Keempat pelancong itu pun bersedia menerima tantangan Mbu`i
Bungale. Si pemimpin pelancong segera membaca mantradan mengeluarkan seluruh
kemampuannya.
“Wei mata air Kami! Meluas dan membesarlah,” demikian bunyi
mantranya.
Berkali-kali pemimpin pelancong itu membaca mantranya, namun
tak sedikit pun menunjukkan adanya tanda-tanda mata air itu akan meluas dan
membesar. Melihat pemimpin mereka sudah mulai kehabisan tenaga, tiga anak buah
pelancong tersebut segera membantu. Meski mereka telah menyatukan kekuatan dan
kesaktian, namun mata air Tupalo tidak berubah sedikit pun. Lama-kelamaan
keempat pelancong pun tersebut kehabisan tenaga. Melihat mereka kelelahan dan
bercucuran keringat, Mbu`i Bungale kembali tersenyum.
“Hai, kenapa kalian berhenti! Tunjukkanlah kepada kami bahwa
mata air itu milik kalian! Atau jangan-jangan kalian sudah menyerah!” seru
Mbu`i Bungale.
“Diam kau, hai perempuan cerewet! Jangan hanya pandai
bicara!” sergah pemimpin pelancong itu balik menantang Mbu`i Bungale. “Jika
kamu pemilik mata air ini, buktikan pula kepada kami!”
“Baiklah, Tuan-Tuan! Ketahuilah bahwa Tuhan Maha Tahu mana
hambanya yang benar, permintaannya akan dikabulkan!” ujar jawab Mbu`i Bungale
dengan penuh keyakinan.
Usai berkata begitu, Mbu`i Bungale segera duduk bersila di
samping suaminya seraya bersedekap. Mulutnya pun komat-kamit membaca doa.
“Woyi, air kehidupan, mata air sakti, mata air yang memiliki
berkah. Melebar dan meluaslah wahai mata air para bidadari....
membesarlah....!!!” demikian doa Mbu`i Bungale.
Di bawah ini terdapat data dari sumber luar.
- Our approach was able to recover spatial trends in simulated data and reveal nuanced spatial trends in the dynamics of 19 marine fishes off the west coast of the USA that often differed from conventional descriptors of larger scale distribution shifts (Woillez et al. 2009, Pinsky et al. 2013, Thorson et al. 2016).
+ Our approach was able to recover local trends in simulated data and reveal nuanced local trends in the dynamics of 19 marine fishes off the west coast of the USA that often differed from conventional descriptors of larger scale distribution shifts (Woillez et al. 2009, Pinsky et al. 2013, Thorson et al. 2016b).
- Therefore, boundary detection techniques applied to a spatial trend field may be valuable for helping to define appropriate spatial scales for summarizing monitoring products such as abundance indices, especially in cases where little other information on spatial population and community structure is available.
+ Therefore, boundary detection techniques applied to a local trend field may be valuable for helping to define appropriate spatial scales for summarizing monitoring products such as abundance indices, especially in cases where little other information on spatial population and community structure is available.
Usai berdoa, Mbu`i Bungale segera mengajak suaminya dan
memerintahkan keempat pelancong tersebut untuk naik ke atas pohon yang paling
tinggi, karena sebentar lagi kawasan itu akan tenggelam. Doa Mbu`i Bungale pun
dikabulkan. Beberapa saat kemudian, perut bumi tiba-tiba bergemuruh, tanah
bergetar dan menggelegar. Perlahan-lahan mata air Tupalo melebar dan meluas,
kemudian menyemburkan air yang sangat deras. Dalam waktu sekejap, tempat itu
tergenang air. Keempat pelancong tersebut takjub melihat keajaiban itu dari
atas pohon kapuk.
Semakin lama, genangan air itu semakin tinggi hingga hampir
mencapai tempat keempat pelancong yang berada di atas pohon kapuk itu. Mereka
pun berteriak-teriak ketakutan.
“Ampun Mbu`i Bungale! Kami mengaku salah. Engkaulah pemilik
tempat ini dan seisinya!” teriak pemimpin pelancong itu.
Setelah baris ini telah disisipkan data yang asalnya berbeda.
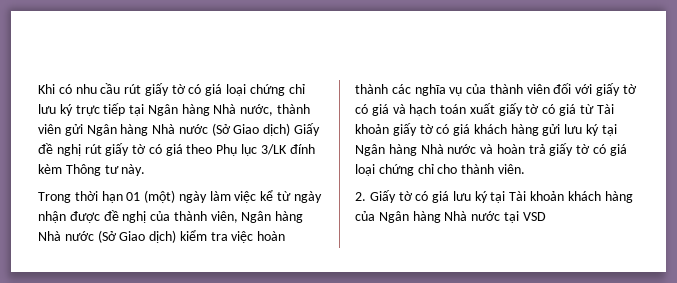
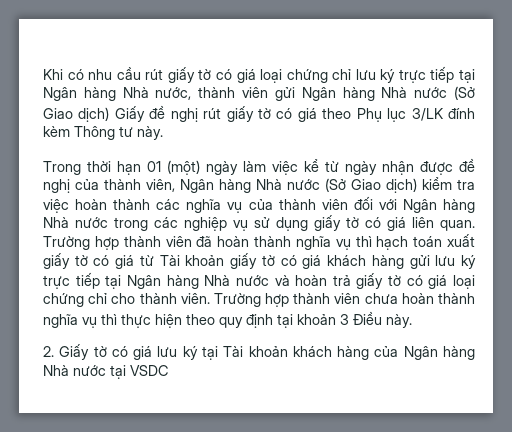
- Trong thời hạn 01 (một) ngày làm việc kể từ ngày nhận được đề nghị của thành viên, Ngân hàng Nhà nước (Sở Giao dịch) kiểm tra việc hoàn thành các nghĩa vụ của thành viên đối với giấy tờ có giá và hạch toán xuất giấy tờ có giá từ Tài khoản giấy tờ có giá khách hàng gửi lưu ký tại Ngân hàng Nhà nước và hoàn trả giấy tờ có giá loại chứng chỉ cho thành viên.
+ Trong thời hạn 01 (một) ngày làm việc kể từ ngày nhận được đề nghị của thành viên, Ngân hàng Nhà nước (Sở Giao dịch) kiểm tra việc hoàn thành các nghĩa vụ của thành viên đối với Ngân hàng Nhà nước trong các nghiệp vụ sử dụng giấy tờ có giá liên quan. Trường hợp thành viên đã hoàn thành nghĩa vụ thì hạch toán xuất giấy tờ có giá từ Tài khoản giấy tờ có giá khách hàng gửi lưu ký trực tiếp tại Ngân hàng Nhà nước và hoàn trả giấy tờ có giá loại chứng chỉ cho thành viên. Trường hợp thành viên chưa hoàn thành nghĩa vụ thì thực hiện theo quy định tại khoản 3 Điều này.
- 2. Giấy tờ có giá lưu ký tại Tài khoản khách hàng của Ngân hàng Nhà nước tại VSD
+ 2. Giấy tờ có giá lưu ký tại Tài khoản khách hàng của Ngân hàng Nhà nước tại VSDC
Mbu`i Bungale adalah bidadari yang pemaaf. Dengan segera ia
memohon kepada Tuhan agar semburan mata air Tupalo dikembalikan seperti semula,
sehingga genangan air itu tidak semakin tinggi dan menenggelamkan keempat
pelancong tersebut. Tak berapa lama kemudian, semburan air pada mata air Tupalo
kembali seperti semula. Mereka pun turun dari pohon. Mbu`i Bungale segera
mengambil tudung dan mustika Bimelula. Ajaibnya, ketika ia
meletakkan di atas tangannya, mustika yang menyerupai telur itik itu tiba-tiba
menetas dan keluarlah seorang bayi perempuan yang sangat cantik. Wajahnya
bercahaya bagaikan cahaya bulan. Mbu`i Bungale pun memberinya nama Tolango
Hula, diambil dari kata Tilango lo Hulalo yang berarti cahaya
bulan. Menurut cerita, Tolango Hula itulah yang kelak menjadi Raja Limboto.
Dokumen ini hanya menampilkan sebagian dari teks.